▶ _PROBLEM TO SOLVE_: Show, from the records below, all lines that contain the word "combined".

┌──

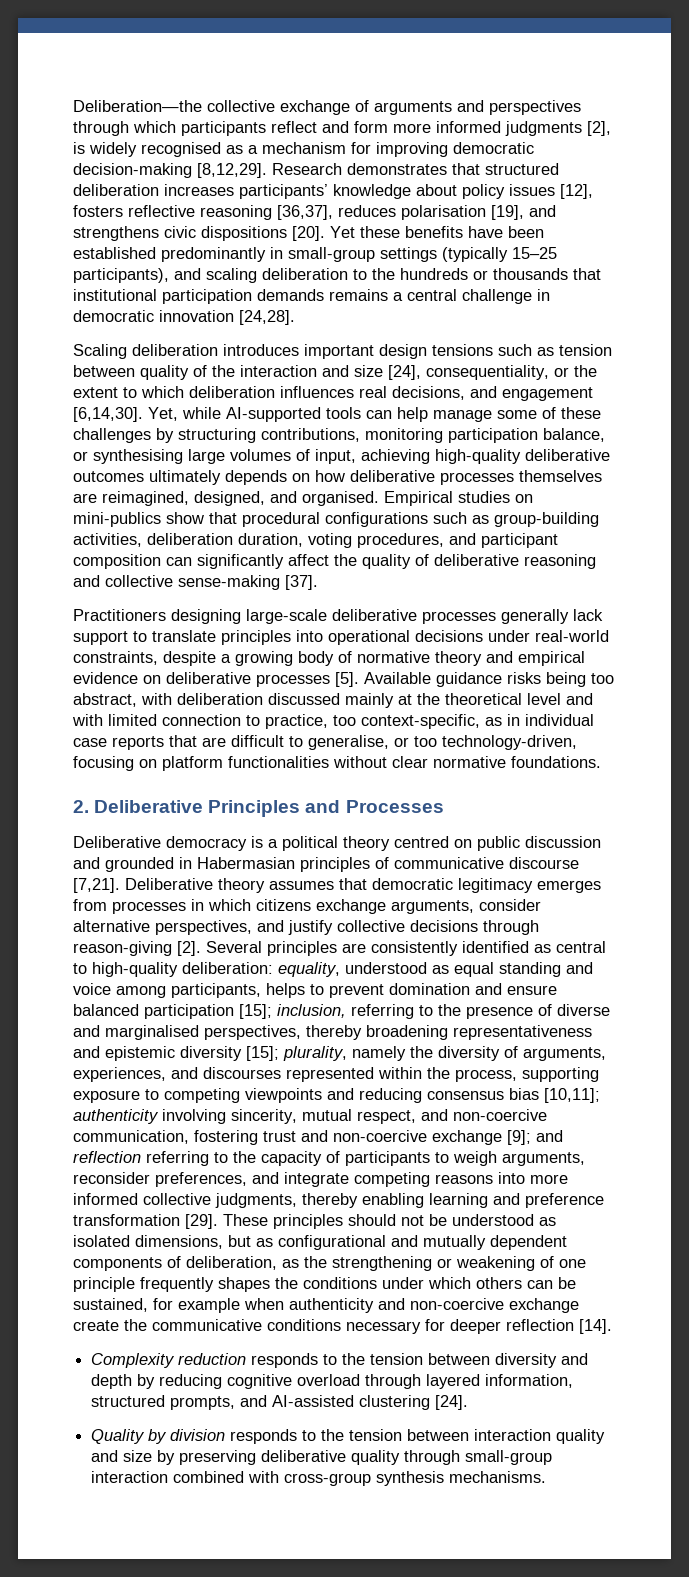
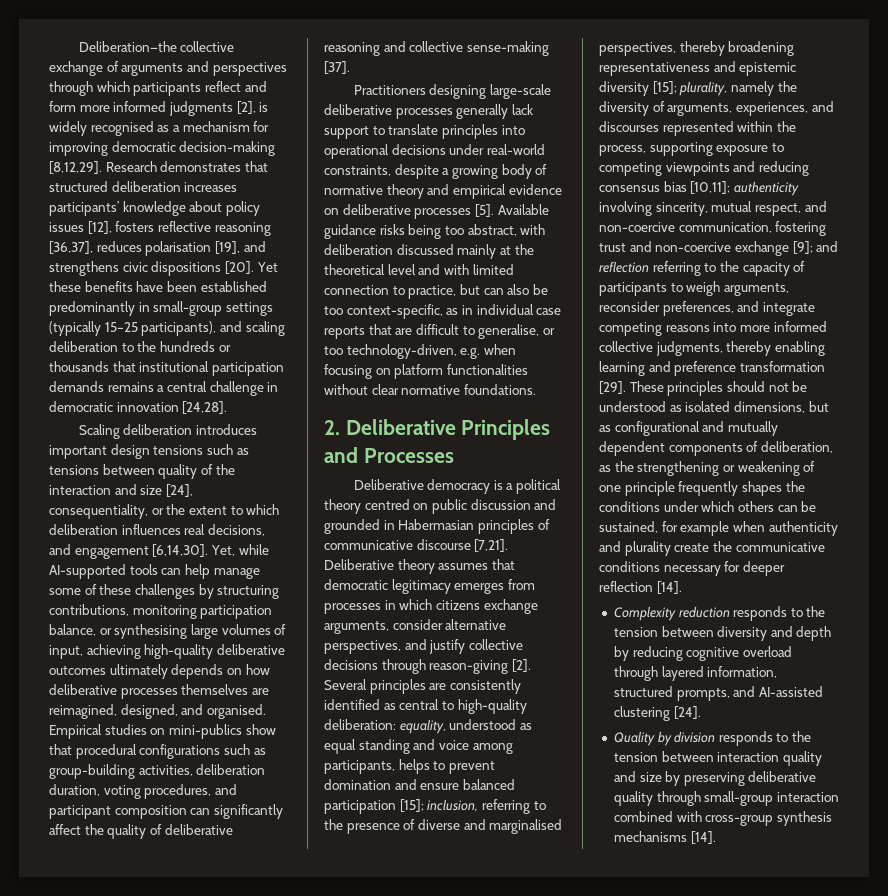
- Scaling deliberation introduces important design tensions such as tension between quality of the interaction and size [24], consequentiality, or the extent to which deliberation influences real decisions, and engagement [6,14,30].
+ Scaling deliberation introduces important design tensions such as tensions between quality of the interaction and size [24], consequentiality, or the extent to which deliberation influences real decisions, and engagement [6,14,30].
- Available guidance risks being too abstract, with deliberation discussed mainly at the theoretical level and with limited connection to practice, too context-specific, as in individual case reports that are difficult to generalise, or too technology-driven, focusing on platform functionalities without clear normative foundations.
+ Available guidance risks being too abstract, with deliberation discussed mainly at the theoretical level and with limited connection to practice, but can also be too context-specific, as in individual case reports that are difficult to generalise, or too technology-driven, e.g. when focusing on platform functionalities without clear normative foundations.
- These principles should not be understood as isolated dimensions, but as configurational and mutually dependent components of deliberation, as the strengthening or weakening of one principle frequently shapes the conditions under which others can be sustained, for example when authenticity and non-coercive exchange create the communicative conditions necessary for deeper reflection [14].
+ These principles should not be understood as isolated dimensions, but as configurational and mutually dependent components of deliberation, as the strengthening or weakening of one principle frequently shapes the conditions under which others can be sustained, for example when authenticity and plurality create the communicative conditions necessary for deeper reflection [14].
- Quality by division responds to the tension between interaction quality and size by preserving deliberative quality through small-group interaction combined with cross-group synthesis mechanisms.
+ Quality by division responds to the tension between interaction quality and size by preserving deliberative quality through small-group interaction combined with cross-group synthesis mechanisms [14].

└──

▶ _RESULT_:
- Quality by division responds to the tension between interaction quality and size by preserving deliberative quality through small-group interaction combined with cross-group synthesis mechanisms.
+ Quality by division responds to the tension between interaction quality and size by preserving deliberative quality through small-group interaction combined with cross-group synthesis mechanisms [14].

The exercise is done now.